When the clock strikes the bell at elephantasourous during my erectionn i screw myself CC

Chuck Norris.

A boy and his father are in a car crash. The father dies and the son is transported to the nearest hospital. Once there, a surgeon is brought in to operate on the boy. The surgeon steps back and says "I can't operate on this boy, I haven't had enough training for such a situation." The hospital calls in another surgeon and they are more qualified for the event. Then the surgeon wakes up and realizes the boy is in critical condition. There is blood drenching his shirt and there is only seconds to operate. Suddenly, the boy wakes up and realizes he has just survived a car crash. Suddenly Leonardo DeCaprio enters with a girl. The world turns on its side and they all wake up to find them selves a victim of Inception. Then the caterpillar wakes up and realizes it has immense mental capacity, even above those of an above-average human. Then I woke up and realized I lost my job. MLIA.

Adam gives a new view of roid rage

Grandma got ran over by a reindeer. She died.

Why was Helen Keller a bad driver? Because she was blind and deaf.

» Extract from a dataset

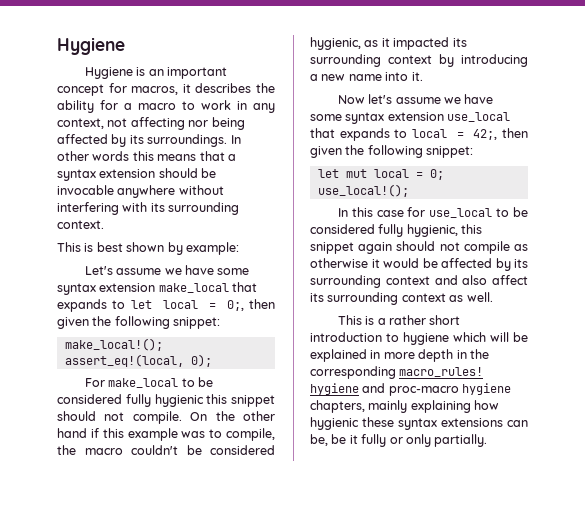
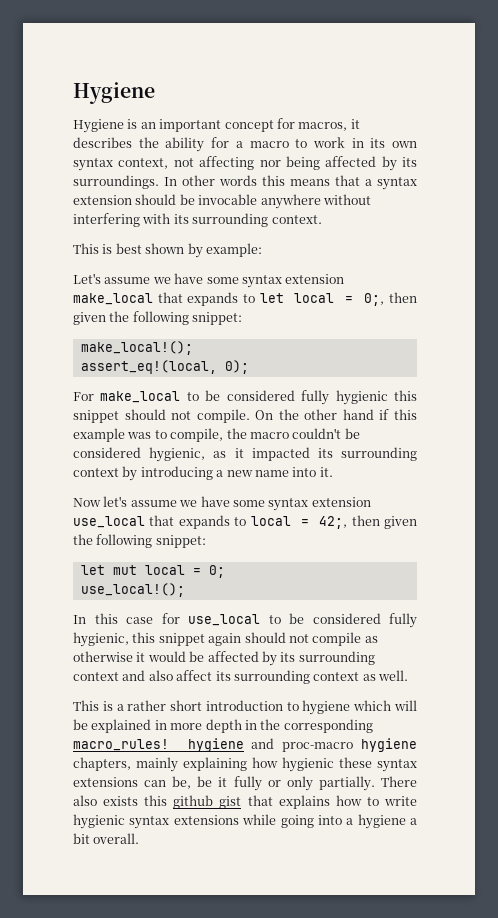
[253,103,275,113] any -> [370,138,417,148] [73,158,113,171] its own syntax
(488, 440) none -> [381,776,417,787] [73,795,417,809] [73,814,417,829] [73,833,140,844] There also exists this github gist that explains how to write hygienic syntax extensions while going into a hygiene a bit overall.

JESUS SAYS PICTURE HERE ..... Throws a party for 12 people the world still talks about 2012 years latter !

How many Amish people does it take to change a light bulb? None because they don't believe in technology.

What's worse than finding an apple in your wo- wait, what?!

Whats worse than the holocaust? Finding an apple in your worm.

Why was Johnny crying? Because... Because... Because... Because... Because... Because of the wonderful things he does.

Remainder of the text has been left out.